Food

First Look: Cork

This wine bar's all about the food

Cork's wine list is filled with affordable, interesting bottles, with plenty of by-the-glass selections. Photographs by Stacy Zarin-Goldberg.

One of the toughest jobs in town might be host-stand duty at Cork. All night long, customers tap the hostess on the shoulder to ask how much longer they’ll have to wait for a table. Hour-plus waits for one of the 79 seats at this Logan Circle wine bar are typical even if you call ahead to put your name on the waiting list.
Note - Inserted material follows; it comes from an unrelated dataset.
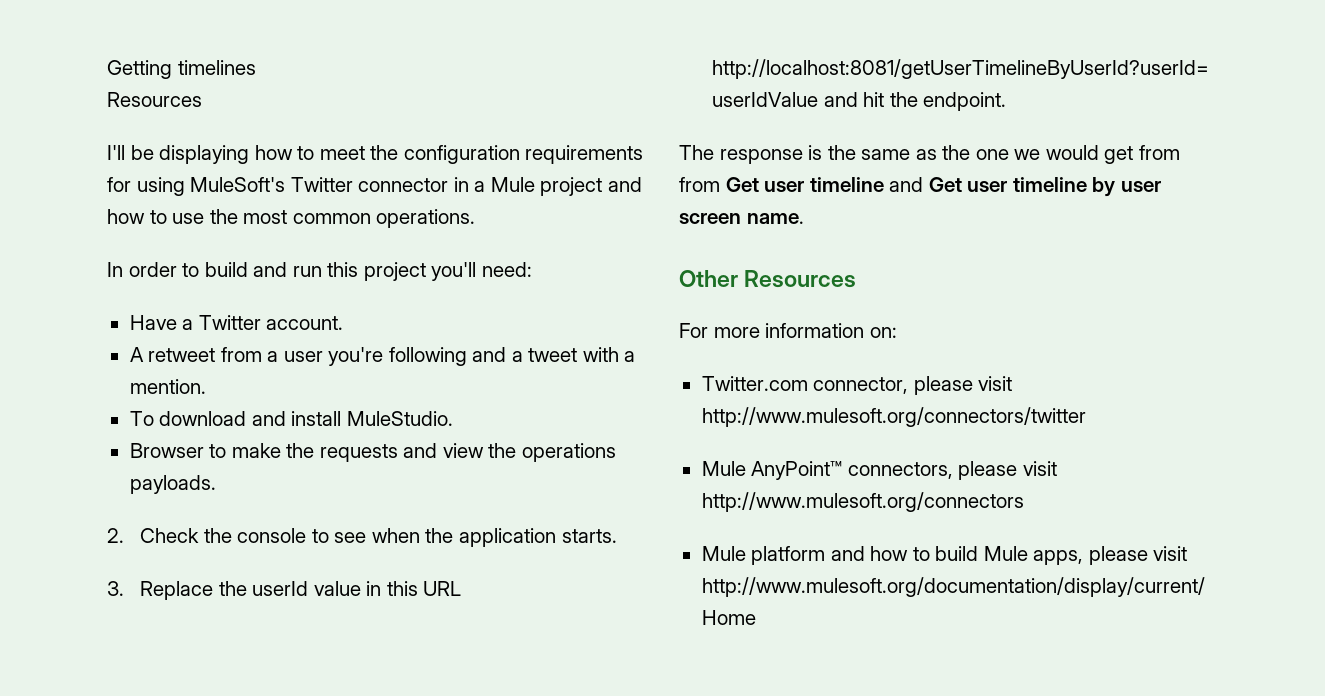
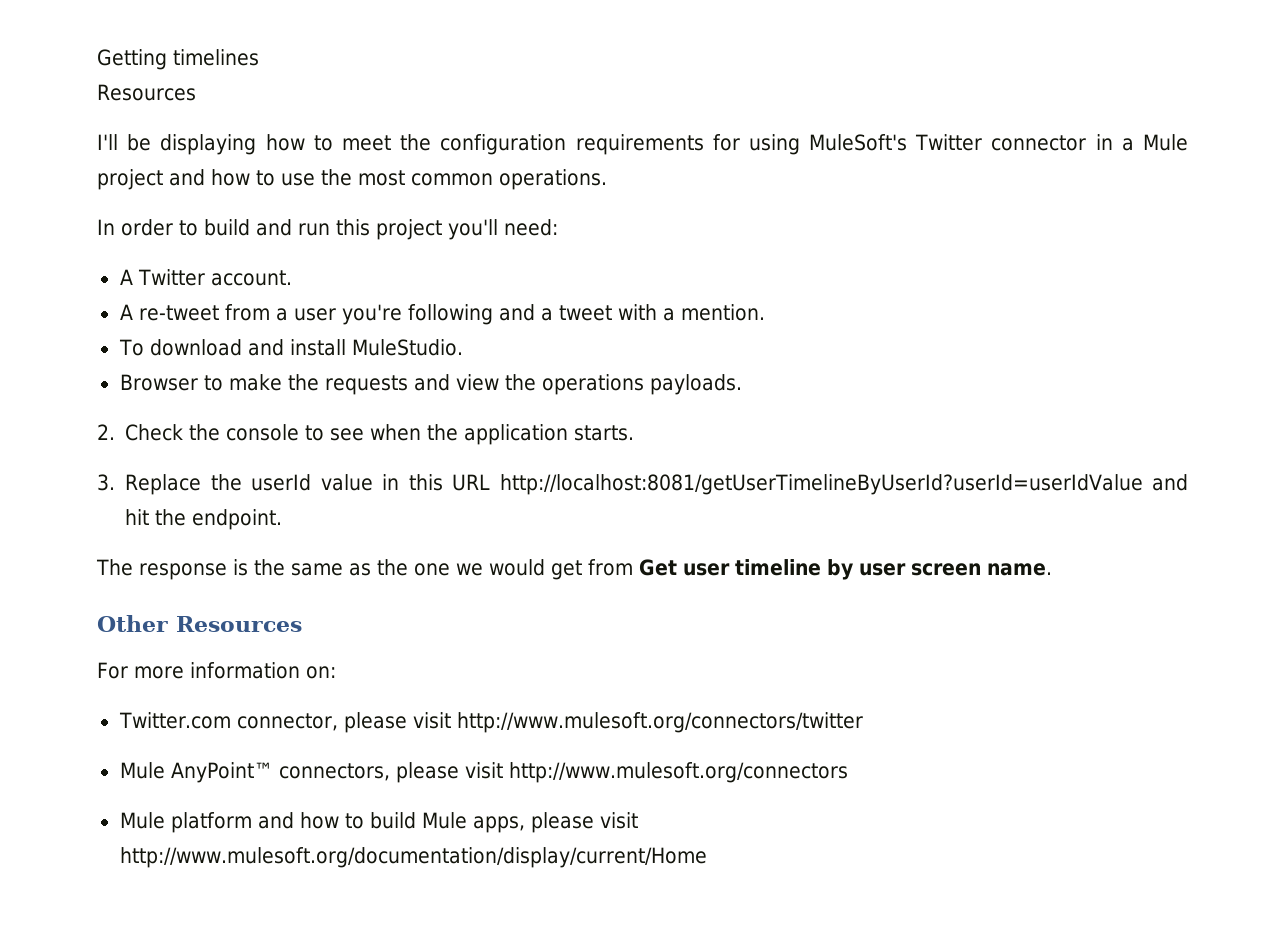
[129,315,194,330] Have a -> [119,269,133,285] A
[148,348,216,362] retweet -> [138,305,219,321] re-tweet
[679,177,924,192] from Get user timeline and -> (633, 567) none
The reason everyone from mussy-haired twentysomethings to middle-aged theatergoers is willing to spend a good bit of the night flattened against a vestibule wall is the food, which transcends rustic simplicity and handily beats both the neighborhood and wine-bar competition.

The small menu’s seasonally minded dishes, crafted by Ron Tanaka, a former sous chef at CityZen, are billed as sharable small plates but are sized like generous appetizers: A flatiron steak, beautifully grilled and set over roasted Brussels sprouts, is more like a main course—and a steal at $14. Tanaka’s cooking hides subtle surprises: A dusting of lemon zest elevates a mound of fries. Airy fried shrimp and calamari are paired with a rémoulade made not with traditional chopped pickles but with puréed capers. A creamy slathering of chicken-liver pâté carries a whiff of rosemary, and the vinaigrette on a salad of shaved fennel and house-cured trout is vivid with a splash of tangerine juice.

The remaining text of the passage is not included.